Gisteravond was ik een beetje gefrustreerd. Ik had de hele dag gewerkt aan een kort verhaal en kwam er pas bij maanlicht achter dat wat ik had geschreven eigenlijk niet ter zake doende was. Ik bleek op het verkeerde moment het verhaal te zijn ingestapt, maar goed, dat wist ik van tevoren natuurlijk niet.

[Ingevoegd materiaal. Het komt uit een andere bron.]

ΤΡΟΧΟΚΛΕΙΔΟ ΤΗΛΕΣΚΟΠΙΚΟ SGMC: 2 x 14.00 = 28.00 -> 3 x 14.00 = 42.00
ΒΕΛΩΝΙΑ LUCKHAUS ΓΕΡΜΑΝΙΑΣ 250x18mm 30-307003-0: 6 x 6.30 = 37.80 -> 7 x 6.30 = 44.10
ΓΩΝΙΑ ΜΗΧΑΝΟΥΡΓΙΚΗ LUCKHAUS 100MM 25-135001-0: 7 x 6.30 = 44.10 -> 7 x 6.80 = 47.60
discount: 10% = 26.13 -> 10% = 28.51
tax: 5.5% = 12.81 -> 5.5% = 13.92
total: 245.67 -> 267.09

Het is altijd maar weer afwachten wat het verhaal wil, wat het beste is om het te doen glanzen. Het is een grote puzzel en lang niet altijd even makkelijk, dat wil ik toch een keer gezegd hebben. Dat u niet denkt dat het een schrijverd aan komt waaien. Werken is het, analyseren, proberen, wikken, wegen en lef hebben. De ene keer kan ik er beter tegen dan de andere.
Gisteravond kon ik er dus niet tegen. 'Waarom moet ik eerst altijd zoveel bagger schrijven voordat ik de essentie heb,' schreeuwde ik de kale kamer in. Niemand die het hoorde, dus niemand die het me uit kon leggen.

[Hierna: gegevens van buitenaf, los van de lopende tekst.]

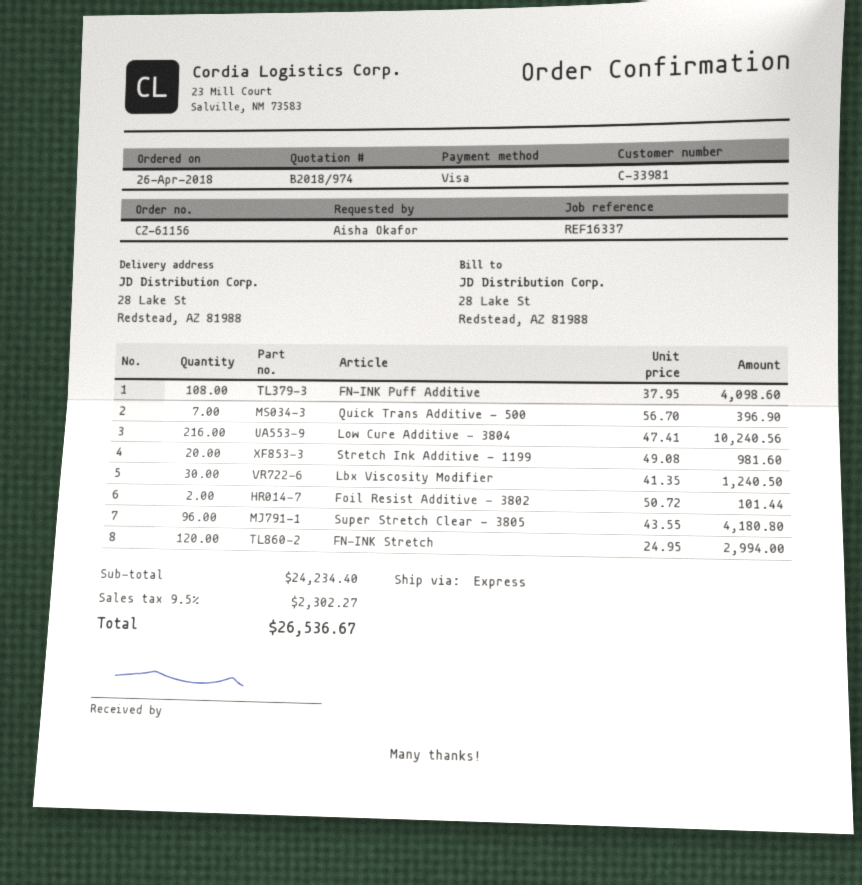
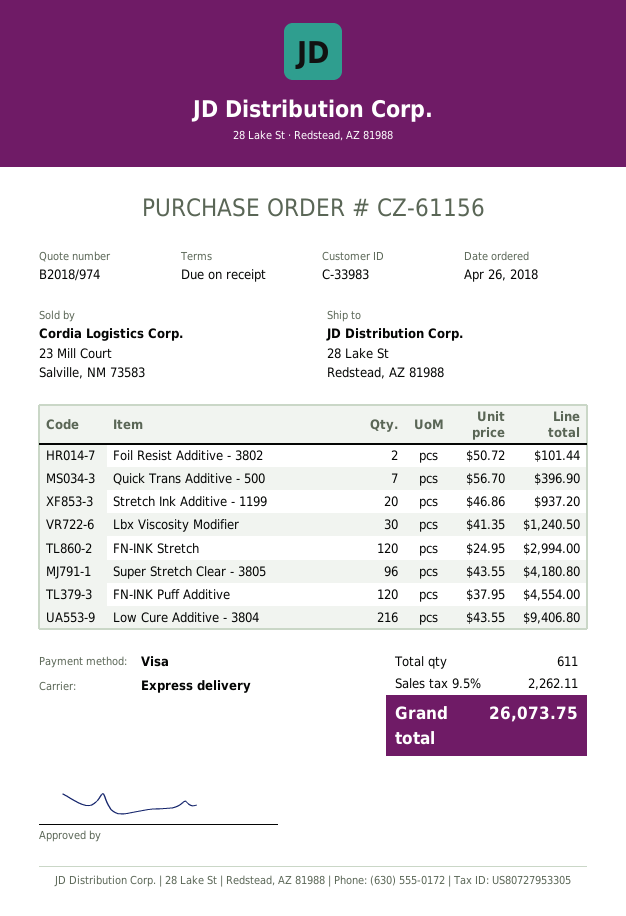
customer number: C-33981 -> C-33983
FN-INK Puff Additive: 108 x 37.95 = 4098.60 -> 120 x 37.95 = 4554.00
Low Cure Additive - 3804: 216 x 47.41 = 10240.56 -> 216 x 43.55 = 9406.80
Stretch Ink Additive - 1199: 20 x 49.08 = 981.60 -> 20 x 46.86 = 937.20
tax: 9.5% = 2302.27 -> 9.5% = 2262.11
total: 26536.67 -> 26073.75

Ik smeet de deur achter me dicht, fietste naar huis, stootte en passant mijn lievelingsteen aan een rondslingerend waveboard dat ik in het donker niet had gezien, knalde per ongeluk met mijn hoofd tegen de deur en donderde de kamer in. Daar zaten de Kale Man, de Zoon en de Ex aan tafel, aan de thee.
'Thee?' vroeg ik verbaasd, 'nu nog aan de thee? Ik wil rosé.'
Dus schonk ik een glas rosé in en iedereen deed mee en de Dochter kwam nog even naar beneden en toen was het zomaar gezellig en later, toen ik nog alleen over was met de Kale Man en ik hem vertelde over al mijn bagger, was het opeens helemaal niet meer zo erg allemaal. Weet je, het hoort er gewoon bij, dacht ik toen ik zo zat te ratelen, bagger hoort er bij. Zonder baggeren bereik ik geen diepgang. Ja, dát is waarom ik zoveel bagger schrijf: vanwege de diepgang.
En daarom blijft het natuurlijk altijd stil in die kale kamer en geeft niemand me antwoord. Omdat ik zelf de antwoorden wel weet.